WOOLLEY v Vok (No.2)

Case

[2011] FMCA 1053

7 December 2011


FEDERAL MAGISTRATES COURT OF AUSTRALIA

WOOLLEY v VOK (No.2) [2011] FMCA 1053
BANKRUPTCY – Application for an adjournment of the hearing of a creditor’s petition.
Bankruptcy Act 1966 (Cth), s.52

Aon Risk Services Australia Limited v Australian National University (2009) 239 CLR 175; [2009] HCA 27

Moon v JLG Industries (Australia) (2011) 249 FLR 348; [2011] FMCA 343

Rotstein v Slaveski (2010) 8 ABC(NS) 200; [2010] FCA 493
Shirreff v Beck Legal Pty Ltd (No.2) [2011] FCA 603

Applicant: GREGORY WOOLLEY
Respondent: PETER VOK
File Number: SYG 658 of 2011
Judgment of: Barnes FM
Hearing date: 7 December 2011
Delivered at: Sydney
Delivered on: 7 December 2011

REPRESENTATION

Counsel for the Applicant: Mr Hynes
Solicitors for the Applicant: Henry Davis York
Respondent: In person

ORDERS

  1. The application for a further adjournment is refused.

FEDERAL MAGISTRATES
COURT OF AUSTRALIA
AT SYDNEY

SYG 658 of 2011

GREGORY WOOLLEY

Applicant

And

PETER VOK

Respondent

REASONS FOR JUDGMENT

(Revised from transcript)

  1. This is an application for an adjournment of the hearing of a creditor’s petition that was listed for hearing today.  Mr Vok seeks a two week adjournment on the basis that he has had no time to prepare for the hearing of the creditor’s petition because the applicant’s application in a case to set aside a subpoena was also listed for hearing today.  He claimed that he had spent the last four days preparing for that application and that he had had no time to prepare for the creditor’s petition.  He objected to the fact that the application to set aside the subpoena was dealt with on the same day as the hearing of the creditor’s petition when he exercised liberty to apply on 1 December 2011.  In effect he unsuccessfully sought an adjournment of the petition at that time. 

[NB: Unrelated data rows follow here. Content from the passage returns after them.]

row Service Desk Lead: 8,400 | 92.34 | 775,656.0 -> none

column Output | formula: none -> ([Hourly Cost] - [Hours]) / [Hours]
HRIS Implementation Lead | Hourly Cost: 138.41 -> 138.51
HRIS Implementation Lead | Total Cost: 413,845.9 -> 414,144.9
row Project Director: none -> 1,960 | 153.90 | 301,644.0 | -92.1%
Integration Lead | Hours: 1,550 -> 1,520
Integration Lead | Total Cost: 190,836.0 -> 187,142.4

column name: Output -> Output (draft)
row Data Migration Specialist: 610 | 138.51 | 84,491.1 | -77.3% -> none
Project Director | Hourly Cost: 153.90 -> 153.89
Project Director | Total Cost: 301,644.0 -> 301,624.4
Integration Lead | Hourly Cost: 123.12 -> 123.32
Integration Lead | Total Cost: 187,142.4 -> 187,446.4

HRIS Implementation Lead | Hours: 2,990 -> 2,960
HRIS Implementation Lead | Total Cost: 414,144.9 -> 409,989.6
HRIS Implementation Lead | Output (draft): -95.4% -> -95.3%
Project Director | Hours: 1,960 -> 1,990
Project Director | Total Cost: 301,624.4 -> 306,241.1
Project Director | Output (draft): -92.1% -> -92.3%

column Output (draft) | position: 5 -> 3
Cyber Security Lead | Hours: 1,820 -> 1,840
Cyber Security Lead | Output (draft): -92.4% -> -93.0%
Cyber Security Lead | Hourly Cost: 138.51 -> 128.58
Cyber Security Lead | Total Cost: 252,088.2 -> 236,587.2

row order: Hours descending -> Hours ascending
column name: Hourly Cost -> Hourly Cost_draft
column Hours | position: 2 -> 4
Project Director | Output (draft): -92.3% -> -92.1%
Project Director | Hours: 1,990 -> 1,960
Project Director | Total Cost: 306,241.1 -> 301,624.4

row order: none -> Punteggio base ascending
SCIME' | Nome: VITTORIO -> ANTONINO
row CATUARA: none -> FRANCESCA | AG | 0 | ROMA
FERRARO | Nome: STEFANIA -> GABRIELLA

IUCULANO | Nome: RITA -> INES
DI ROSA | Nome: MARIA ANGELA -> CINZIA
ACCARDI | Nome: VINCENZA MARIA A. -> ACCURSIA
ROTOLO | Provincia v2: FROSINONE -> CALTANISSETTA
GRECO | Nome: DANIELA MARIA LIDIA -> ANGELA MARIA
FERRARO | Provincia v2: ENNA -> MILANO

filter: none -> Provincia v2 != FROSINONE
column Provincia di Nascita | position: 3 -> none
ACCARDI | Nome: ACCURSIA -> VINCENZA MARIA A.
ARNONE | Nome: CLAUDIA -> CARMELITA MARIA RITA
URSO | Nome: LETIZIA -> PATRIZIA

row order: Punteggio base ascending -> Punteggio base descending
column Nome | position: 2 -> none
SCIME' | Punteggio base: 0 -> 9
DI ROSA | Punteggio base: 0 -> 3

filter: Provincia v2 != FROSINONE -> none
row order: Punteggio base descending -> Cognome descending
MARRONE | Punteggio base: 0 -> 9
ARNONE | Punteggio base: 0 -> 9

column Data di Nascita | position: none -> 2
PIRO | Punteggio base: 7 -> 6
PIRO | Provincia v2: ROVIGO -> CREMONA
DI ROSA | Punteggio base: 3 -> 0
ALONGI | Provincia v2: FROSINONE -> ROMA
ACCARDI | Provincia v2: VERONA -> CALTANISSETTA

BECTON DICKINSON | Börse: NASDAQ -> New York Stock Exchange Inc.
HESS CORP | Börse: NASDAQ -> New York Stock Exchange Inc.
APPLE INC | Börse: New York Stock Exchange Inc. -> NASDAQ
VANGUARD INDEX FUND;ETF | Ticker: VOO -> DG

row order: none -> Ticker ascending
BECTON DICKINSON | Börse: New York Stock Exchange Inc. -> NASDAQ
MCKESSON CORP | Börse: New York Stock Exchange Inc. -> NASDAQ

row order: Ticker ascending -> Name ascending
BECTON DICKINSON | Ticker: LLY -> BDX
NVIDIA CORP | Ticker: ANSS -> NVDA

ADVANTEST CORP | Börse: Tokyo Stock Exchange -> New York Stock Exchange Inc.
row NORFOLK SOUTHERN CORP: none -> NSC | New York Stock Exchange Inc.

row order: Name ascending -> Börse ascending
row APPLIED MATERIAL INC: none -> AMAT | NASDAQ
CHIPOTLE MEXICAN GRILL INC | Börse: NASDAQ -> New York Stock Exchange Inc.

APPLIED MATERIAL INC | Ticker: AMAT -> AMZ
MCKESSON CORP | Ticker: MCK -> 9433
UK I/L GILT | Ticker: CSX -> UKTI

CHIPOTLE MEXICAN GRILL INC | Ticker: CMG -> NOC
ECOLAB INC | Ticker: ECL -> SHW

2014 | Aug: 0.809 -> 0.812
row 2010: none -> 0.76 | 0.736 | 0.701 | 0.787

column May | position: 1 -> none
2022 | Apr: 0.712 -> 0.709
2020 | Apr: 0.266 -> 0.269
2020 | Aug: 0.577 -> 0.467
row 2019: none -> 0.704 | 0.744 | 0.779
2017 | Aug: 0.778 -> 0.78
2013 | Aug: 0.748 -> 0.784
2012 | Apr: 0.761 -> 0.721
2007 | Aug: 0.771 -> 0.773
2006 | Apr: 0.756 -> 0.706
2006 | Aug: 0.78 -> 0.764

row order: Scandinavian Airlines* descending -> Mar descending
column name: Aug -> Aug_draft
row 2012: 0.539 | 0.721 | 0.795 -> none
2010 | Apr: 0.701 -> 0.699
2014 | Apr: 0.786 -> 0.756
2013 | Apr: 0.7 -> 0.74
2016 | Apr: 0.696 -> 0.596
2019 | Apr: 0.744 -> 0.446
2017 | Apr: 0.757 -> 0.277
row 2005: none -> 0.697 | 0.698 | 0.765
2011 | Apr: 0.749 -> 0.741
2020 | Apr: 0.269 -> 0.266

  2. I have had regard to whether it is in the interests of the administration of justice and of the parties to grant the adjournment sought.  I have borne in mind, in the context of a hearing of a creditor’s petition, the importance of minimising or avoiding delay once bankruptcy proceedings have been instituted (see generally Rotstein v Slaveski (2010) 8 ABC(NS) 200; [2010] FCA 493). Due weight must be given to the prima facie right of a petitioning creditor to obtain sequestration (provided the elements of s.52(1) of the Bankruptcy Act 1966 (Cth) are established). I have also considered generally the factors considered by Lucev FM in Moon v JLG Industries (Australia) (2011) 249 FLR 348; [2011] FMCA 343.

  3. In this case the creditor’s petition was presented on 7 April 2011.  This matter has been before the court on a number of occasions (from 7 July 2011 on).  Mr Vok has had several adjournments to give him time to prepare for the hearing of the creditor’s petition.  Relevantly, and importantly, a notice stating grounds of opposition to the creditor’s petition was filed by him on 26 September 2011.  In other words the grounds on which Mr Vok sought to rely in opposition to the creditor’s petition were clear by 26 September 2011.  Two supporting affidavits were also filed for Mr Vok at that time.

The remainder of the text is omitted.